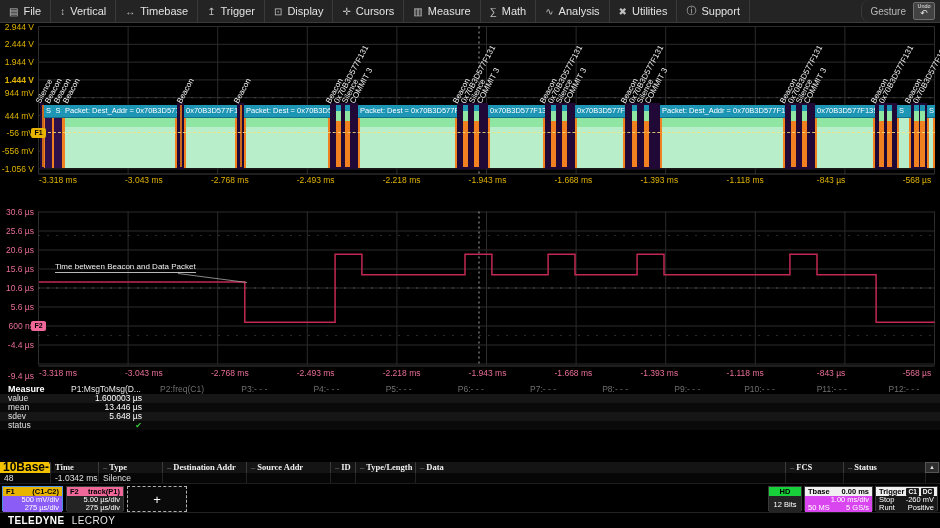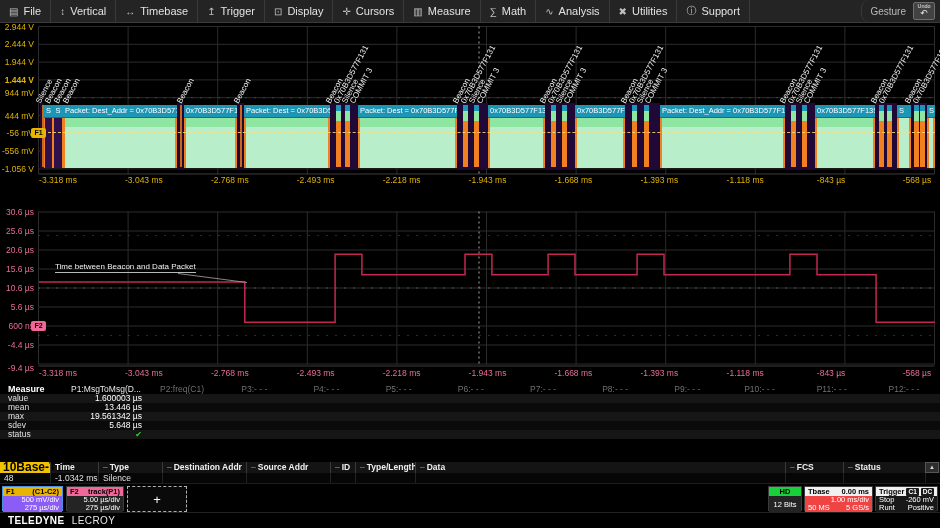--- a/index.html
+++ b/index.html
@@ -188,7 +188,7 @@
       <div class="ylab g2" style="top: 302px;">5.6 µs</div>
       <div class="ylab g2" style="top: 321px;">600 ns</div>
       <div class="ylab g2" style="top: 340px;">-4.4 µs</div>
-      <div class="ylab g2" style="top: 363px; text-align: right;">-9.4 µs</div>
+      <div class="ylab g2" style="top: 371px; text-align: right;">-9.4 µs</div>
       <div class="xlab g1" style="left: 26px;">-3.318 ms</div>
       <div class="xlab g1" style="left: 111.9px;">-3.043 ms</div>
       <div class="xlab g1" style="left: 197.8px;">-2.768 ms</div>

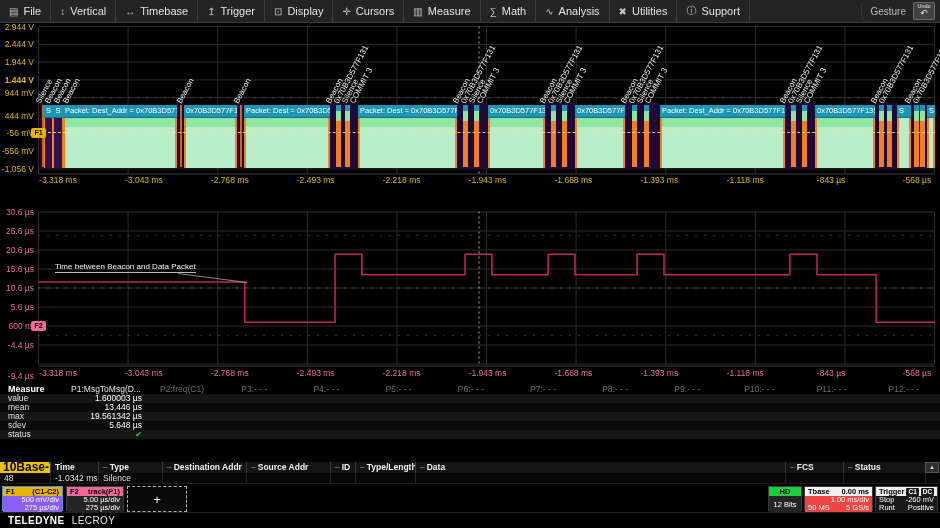--- a/index.html
+++ b/index.html
@@ -430,21 +430,6 @@
         <div class="m-empty"></div>
       </div>
       <div class="m-row">
-        <div class="m-label">max</div>
-        <div class="m-val">19.561342 µs</div>
-        <div class="m-empty"></div>
-        <div class="m-empty"></div>
-        <div class="m-empty"></div>
-        <div class="m-empty"></div>
-        <div class="m-empty"></div>
-        <div class="m-empty"></div>
-        <div class="m-empty"></div>
-        <div class="m-empty"></div>
-        <div class="m-empty"></div>
-        <div class="m-empty"></div>
-        <div class="m-empty"></div>
-      </div>
-      <div class="m-row">
         <div class="m-label">sdev</div>
         <div class="m-val">5.648 µs</div>
         <div class="m-empty"></div>

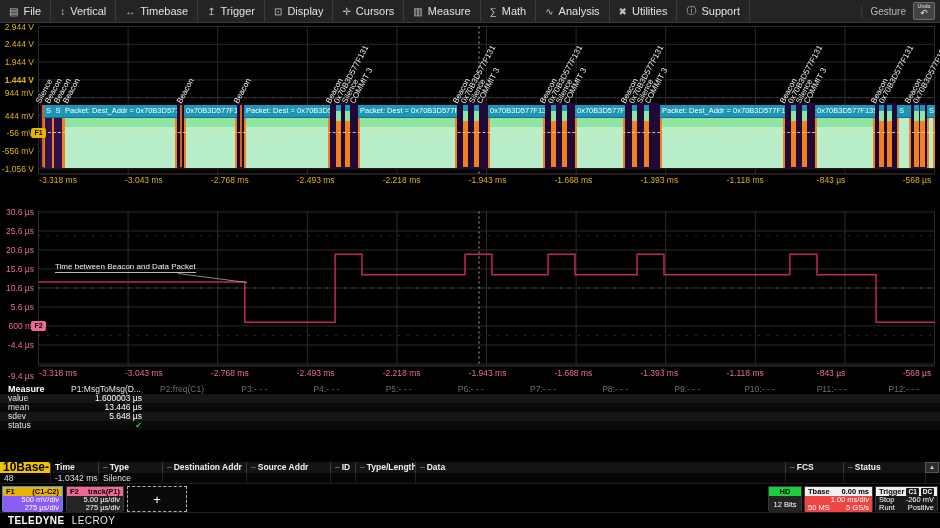--- a/index.html
+++ b/index.html
@@ -70,7 +70,7 @@
               background:#141414;align-items:stretch;z-index:2;}
   .d-badge{background:#f2c200;color:#000;font-weight:bold;font-size:12px;padding-left:3px;line-height:11px;white-space:nowrap;}
   .d-hcell{font-size:8.5px;font-weight:bold;color:#f0f0f0;padding-left:4px;border-left:1px solid #3a3a3a;
-           line-height:11px;white-space:nowrap;overflow:hidden;}
+           line-height:11px;white-space:nowrap;overflow:hidden;font-family:Liberation Serif, serif;}
   .d-hcell.dash::before{content:"‒";color:#8a8a8a;font-weight:normal;margin-right:2px;}
   .d-up{background:#2e2e2e;border:1px solid #555;color:#ddd;font-size:6px;text-align:center;line-height:9px;}
   #decode-row{position:absolute;top:473px;left:0;width:940px;height:10px;display:grid;

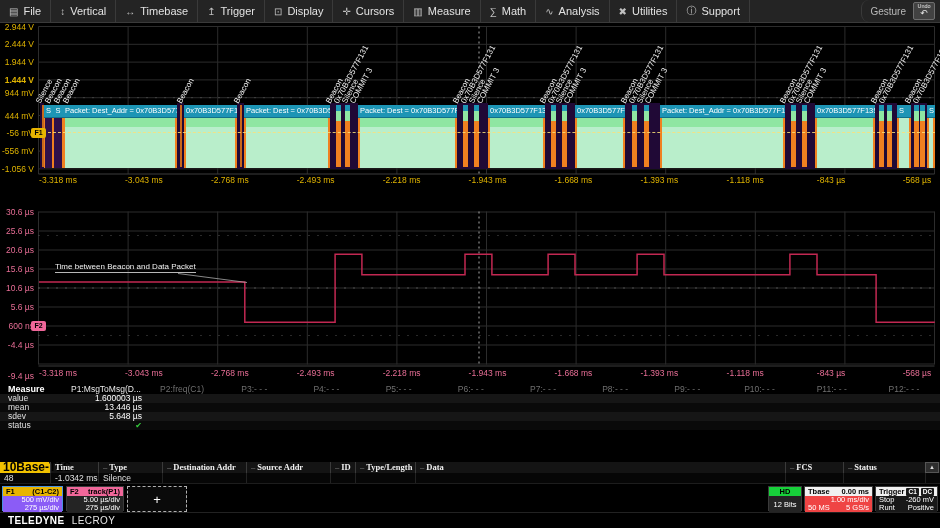--- a/index.html
+++ b/index.html
@@ -99,7 +99,7 @@
   #hd-box .bd{background:#242424;align-items:center;font-size:7.5px;}
   #tbase-box{left:804px;width:69px;border:1px solid #3a3a3a;}
   #tbase-box .hd{background:#f0f0f0;}
-  #tbase-box .bd{background:#ef4444;}
+  #tbase-box .bd{background:#d946ef;}
   #trig-box{left:875px;width:63px;border:1px solid #3a3a3a;}
   #trig-box .hd{background:#f0f0f0;}
   #trig-box .bd{background:#181818;}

● How to complete this task:
The expected result is every line above containing the string "width".

● Solution to this exercise:
   #decode-row{position:absolute;top:473px;left:0;width:940px;height:10px;display:grid;
   #tbase-box{left:804px;width:69px;border:1px solid #3a3a3a;}
   #trig-box{left:875px;width:63px;border:1px solid #3a3a3a;}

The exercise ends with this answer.